Task to carry out: Start at the line below containing "CERRUTI 1881 NTP625M" and stop at the line containing "total: 35171.59 -> 25299.43". Repeat every line of that stretch exactly, and nothing outside it.

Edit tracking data
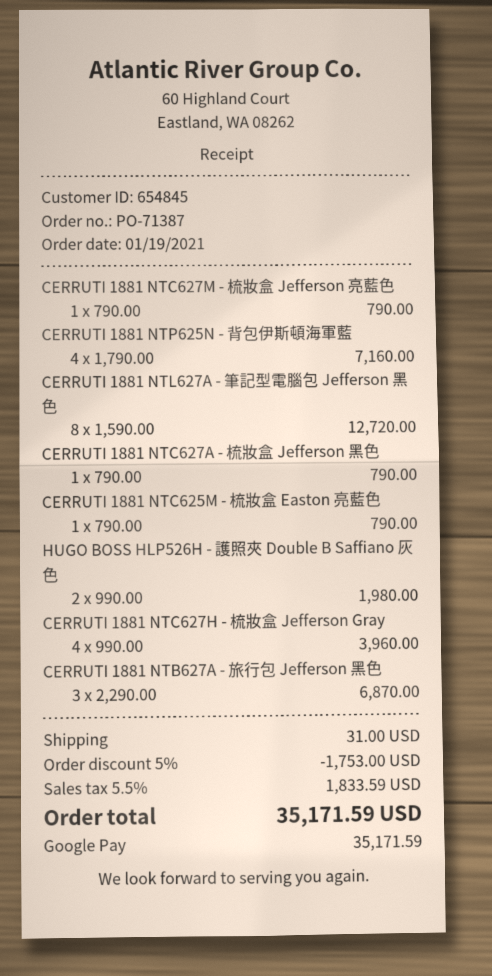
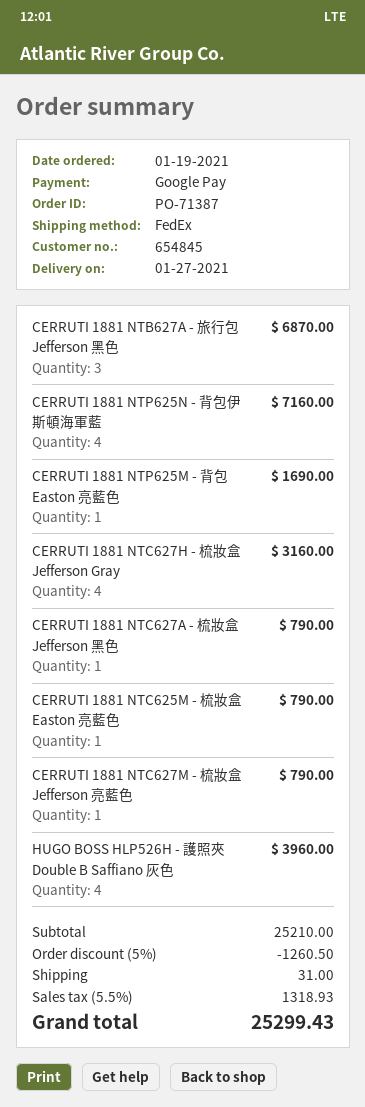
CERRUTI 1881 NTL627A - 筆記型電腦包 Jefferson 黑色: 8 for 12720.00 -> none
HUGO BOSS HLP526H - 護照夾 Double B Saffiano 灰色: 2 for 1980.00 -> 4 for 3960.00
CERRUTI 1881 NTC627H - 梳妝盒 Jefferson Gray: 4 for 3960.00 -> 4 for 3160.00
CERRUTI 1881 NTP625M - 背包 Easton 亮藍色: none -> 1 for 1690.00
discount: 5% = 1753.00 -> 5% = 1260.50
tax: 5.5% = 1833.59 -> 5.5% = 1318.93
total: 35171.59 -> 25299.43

---

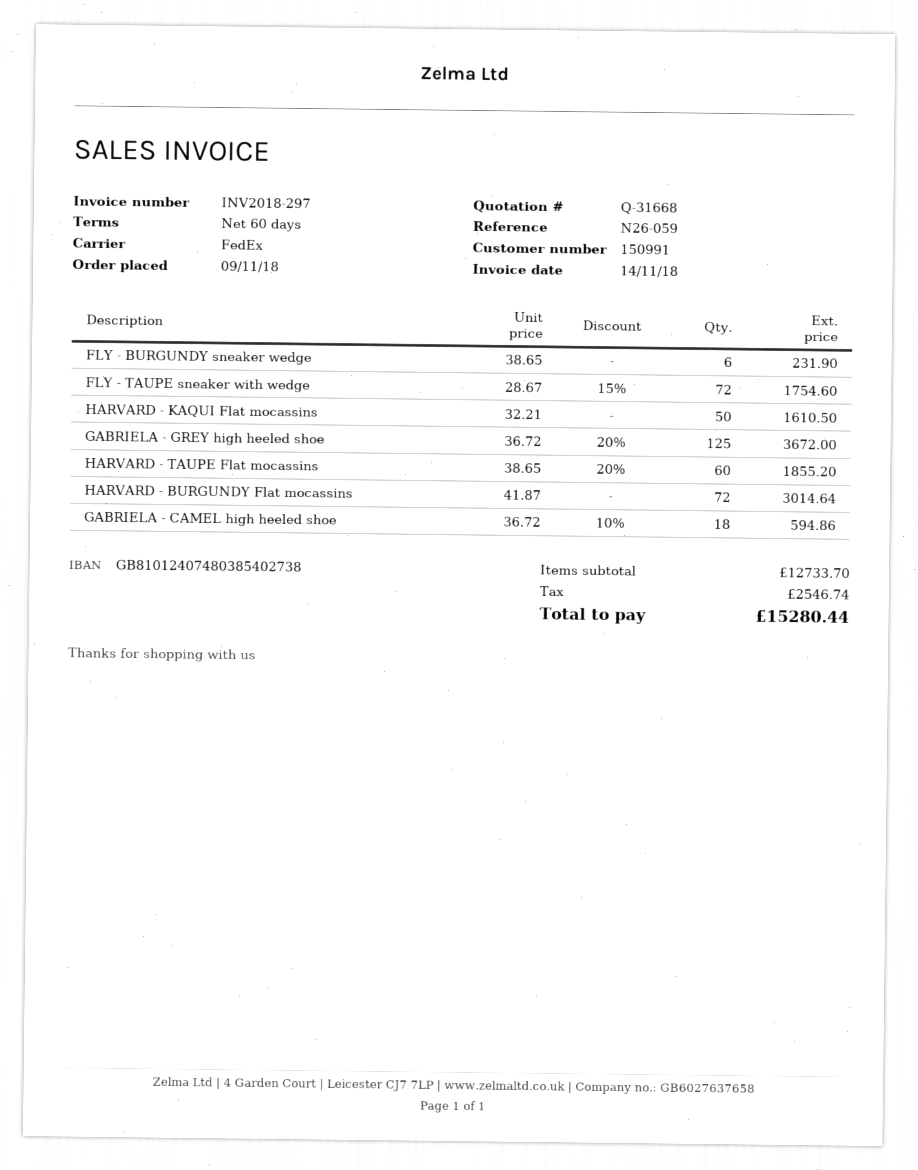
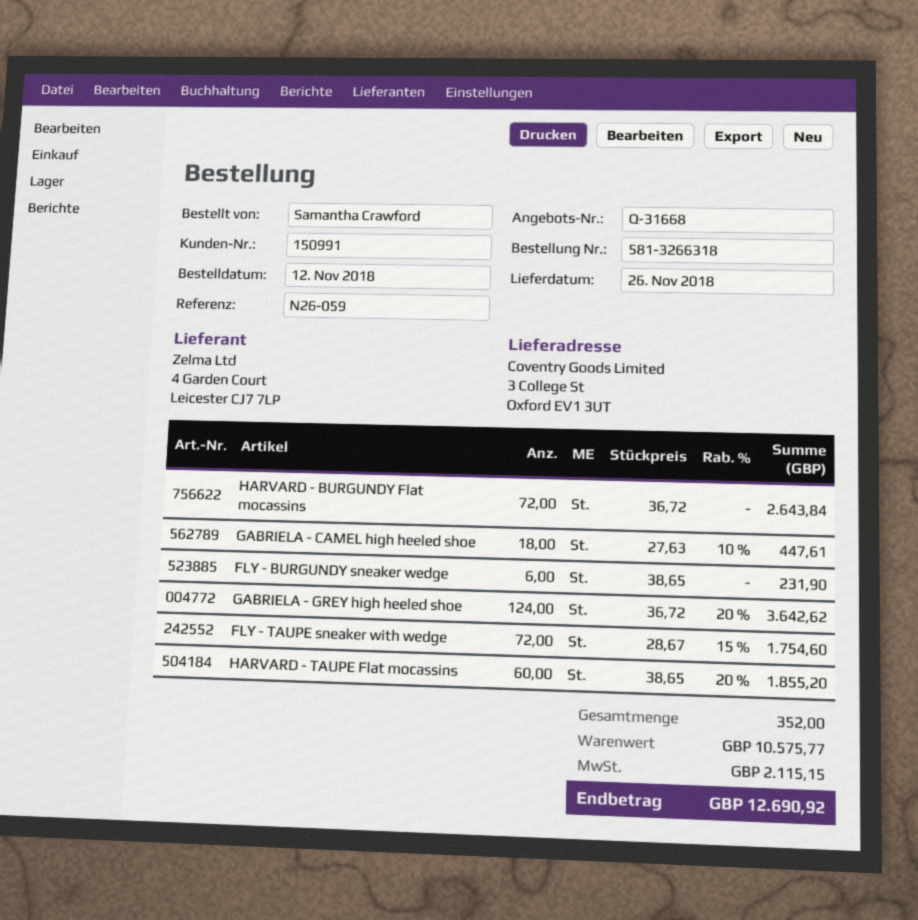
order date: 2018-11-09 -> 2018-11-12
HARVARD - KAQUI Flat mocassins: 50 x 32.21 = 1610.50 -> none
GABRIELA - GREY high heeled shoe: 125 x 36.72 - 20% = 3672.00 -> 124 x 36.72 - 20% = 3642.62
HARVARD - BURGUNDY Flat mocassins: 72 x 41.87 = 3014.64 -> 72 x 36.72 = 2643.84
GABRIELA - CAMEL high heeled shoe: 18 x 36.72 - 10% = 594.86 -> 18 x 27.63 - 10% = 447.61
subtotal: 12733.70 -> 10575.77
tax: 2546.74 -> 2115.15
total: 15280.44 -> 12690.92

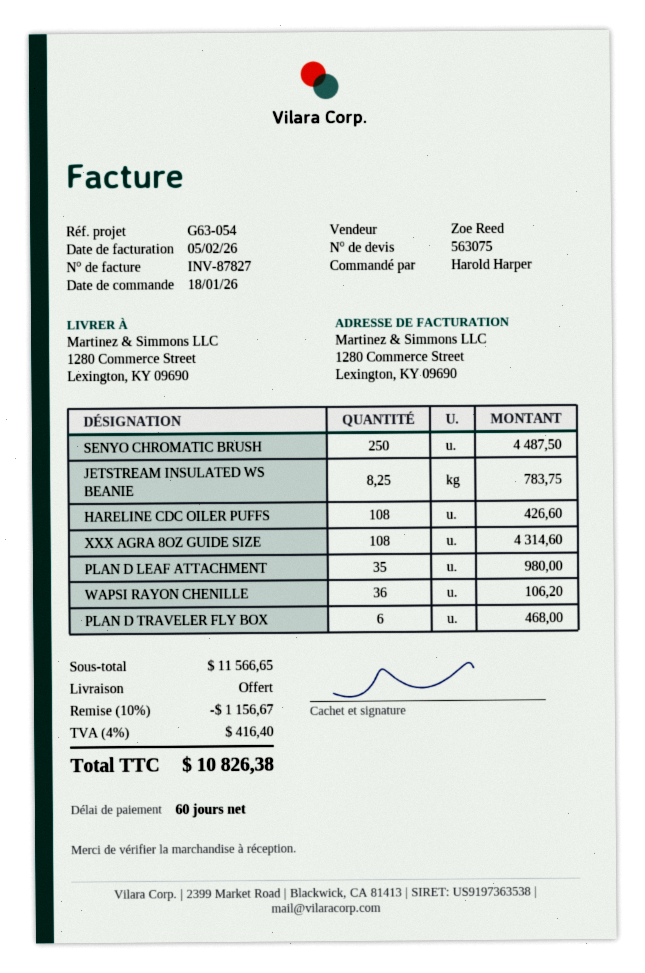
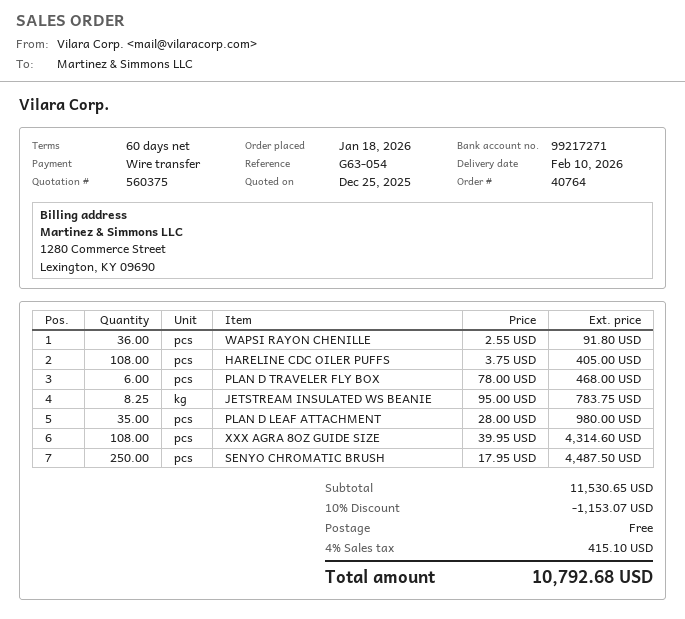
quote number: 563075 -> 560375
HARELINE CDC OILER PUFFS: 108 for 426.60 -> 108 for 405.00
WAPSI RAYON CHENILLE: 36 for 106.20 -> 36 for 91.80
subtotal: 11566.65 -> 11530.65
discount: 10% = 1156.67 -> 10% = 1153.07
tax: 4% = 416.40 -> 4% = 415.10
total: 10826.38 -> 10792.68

Written solution:
CERRUTI 1881 NTP625M - 背包 Easton 亮藍色: none -> 1 for 1690.00
discount: 5% = 1753.00 -> 5% = 1260.50
tax: 5.5% = 1833.59 -> 5.5% = 1318.93
total: 35171.59 -> 25299.43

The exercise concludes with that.